= What you will do =
After locating "(145, 140) none -> [79,125,142,145] Files //" in the listing below, copy that line and each one after it exactly, ending with the line that has "[1032,787,1215,807] The static".

= Records supplied =
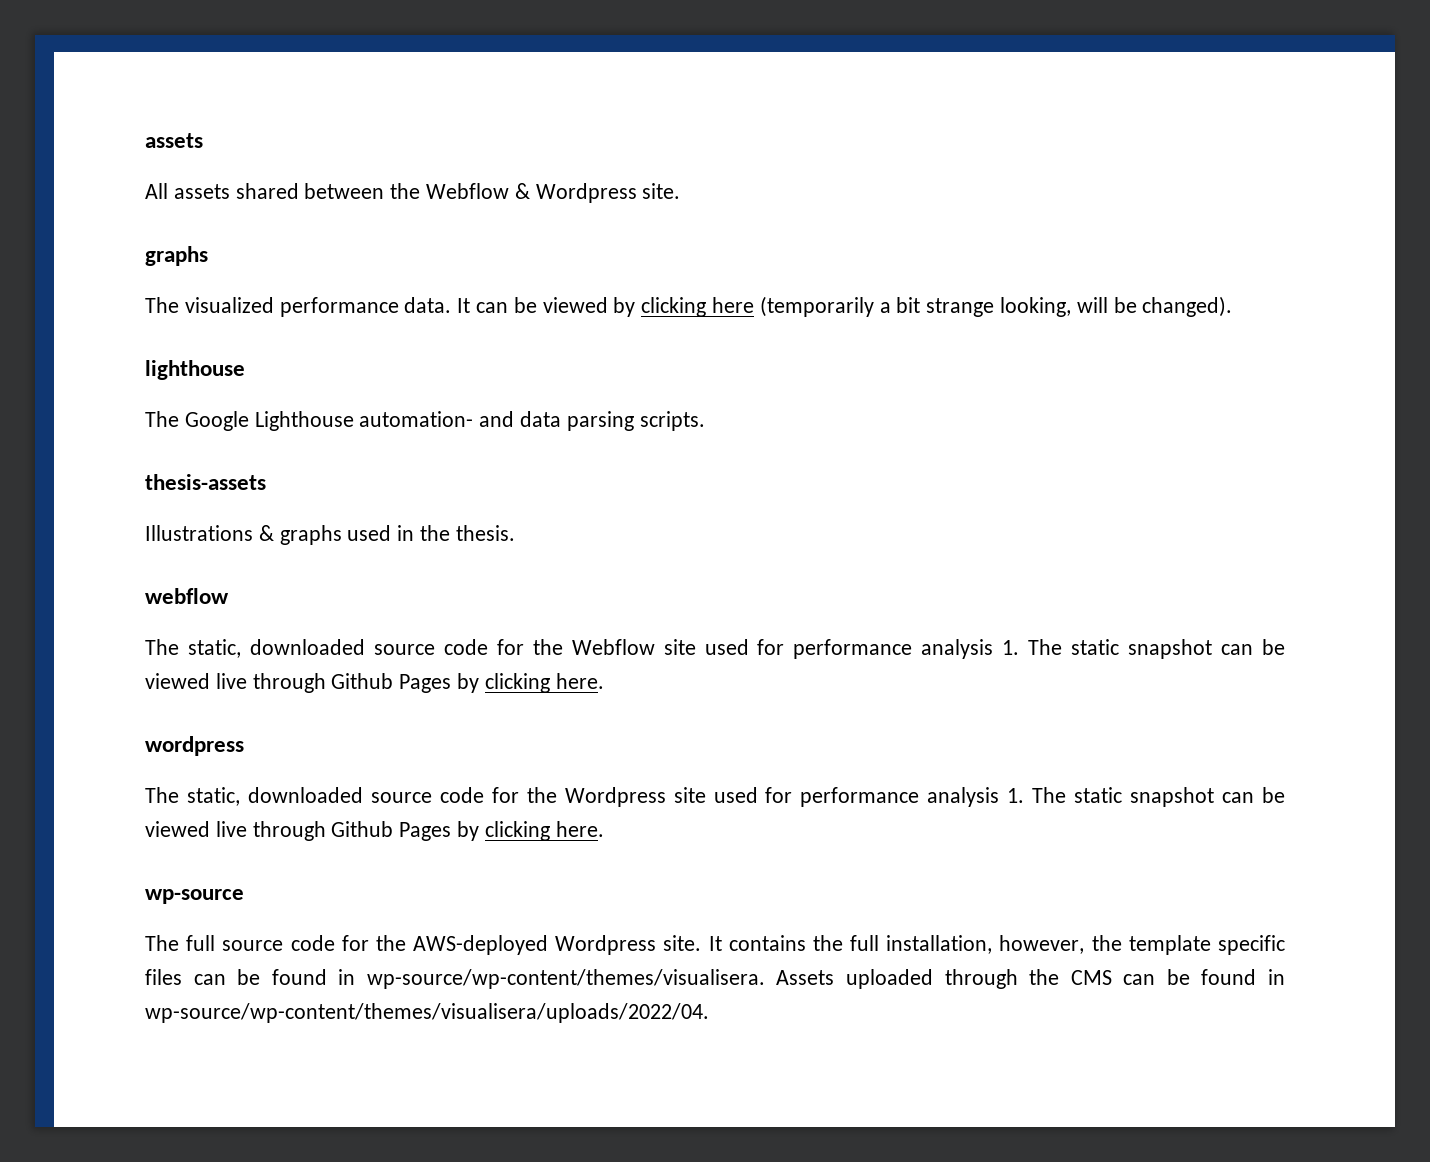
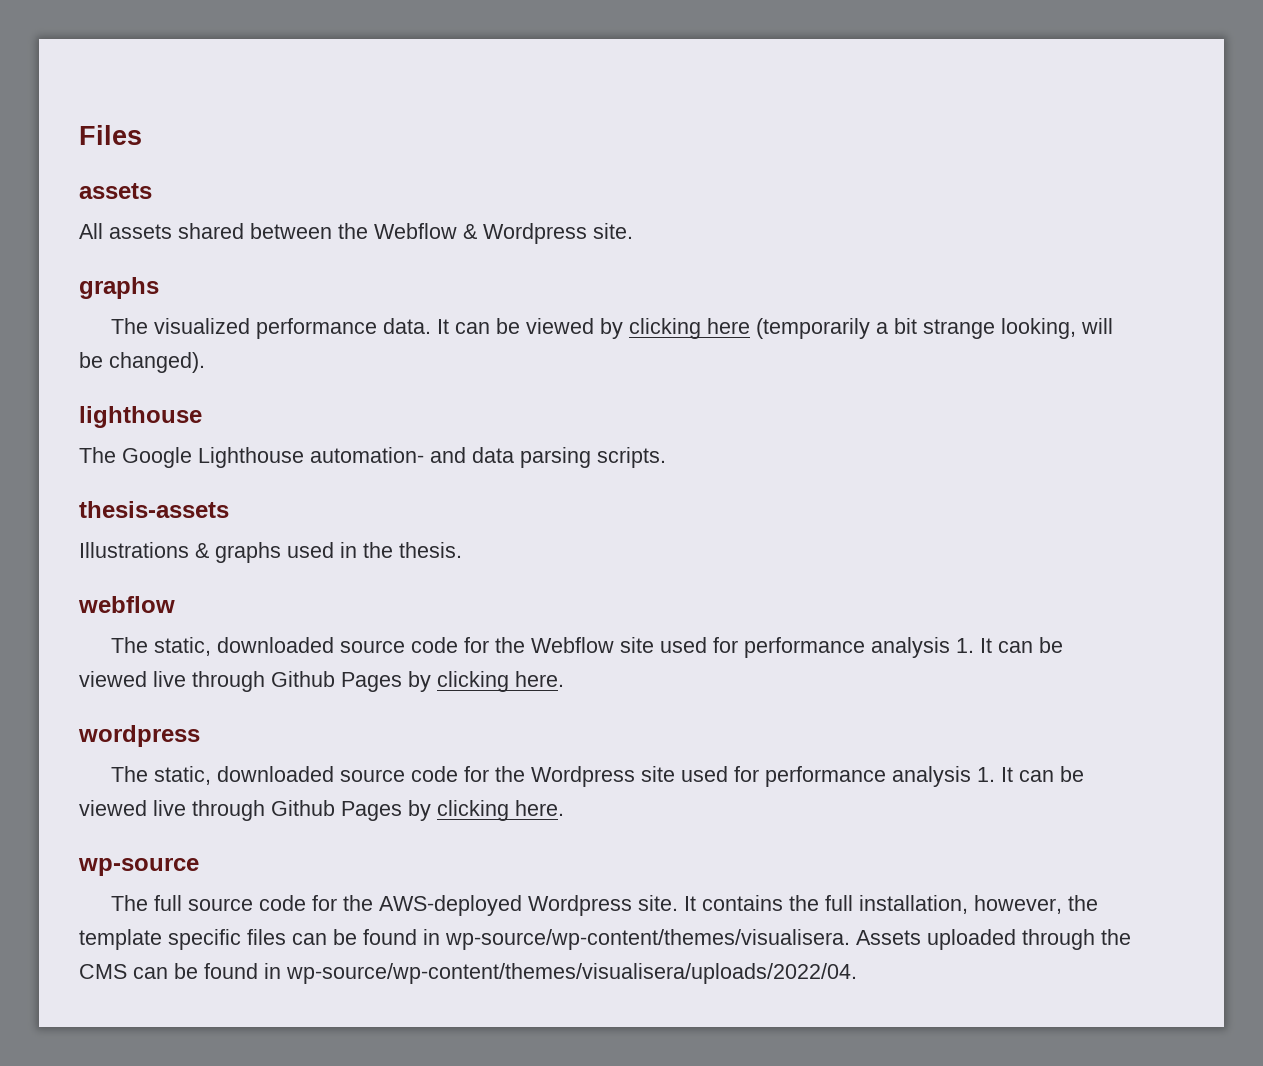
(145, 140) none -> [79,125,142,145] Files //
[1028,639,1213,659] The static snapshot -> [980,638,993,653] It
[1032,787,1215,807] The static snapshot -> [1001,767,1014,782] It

--

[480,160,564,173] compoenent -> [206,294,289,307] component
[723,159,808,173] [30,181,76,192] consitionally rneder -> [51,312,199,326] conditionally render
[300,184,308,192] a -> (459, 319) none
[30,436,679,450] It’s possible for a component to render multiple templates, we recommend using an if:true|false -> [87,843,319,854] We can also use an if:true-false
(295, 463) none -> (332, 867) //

---

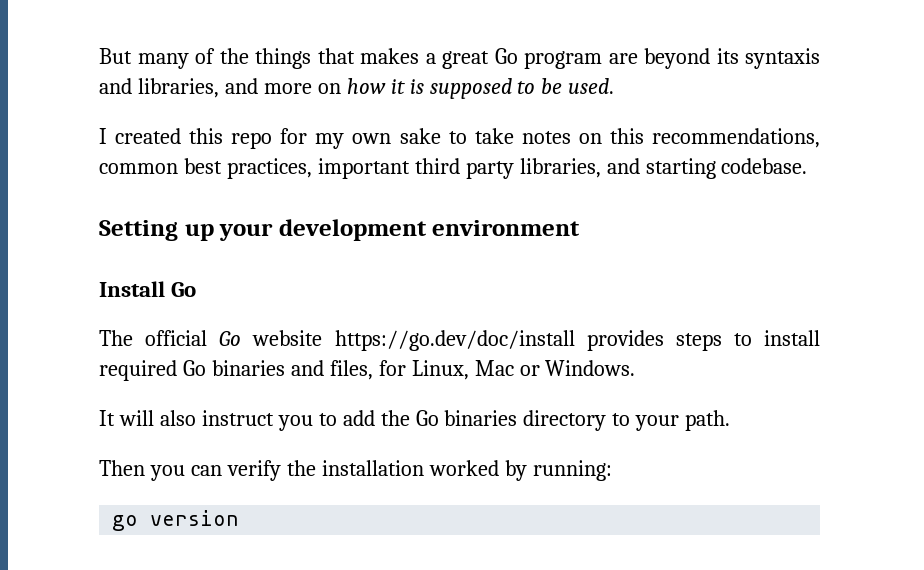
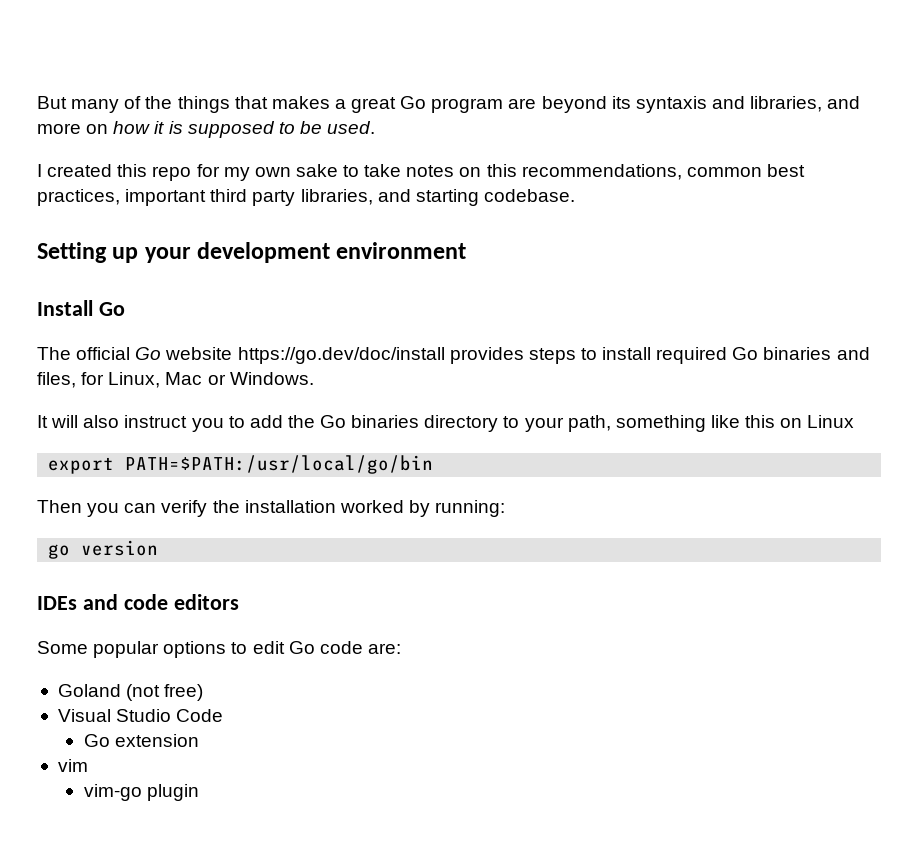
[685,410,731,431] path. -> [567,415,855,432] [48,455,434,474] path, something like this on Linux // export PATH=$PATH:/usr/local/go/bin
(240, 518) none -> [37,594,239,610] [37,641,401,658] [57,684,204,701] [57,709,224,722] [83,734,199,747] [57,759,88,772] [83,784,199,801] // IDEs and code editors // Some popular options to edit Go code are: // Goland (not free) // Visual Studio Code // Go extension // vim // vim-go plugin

= Your response =
(145, 140) none -> [79,125,142,145] Files //
[1028,639,1213,659] The static snapshot -> [980,638,993,653] It
[1032,787,1215,807] The static snapshot -> [1001,767,1014,782] It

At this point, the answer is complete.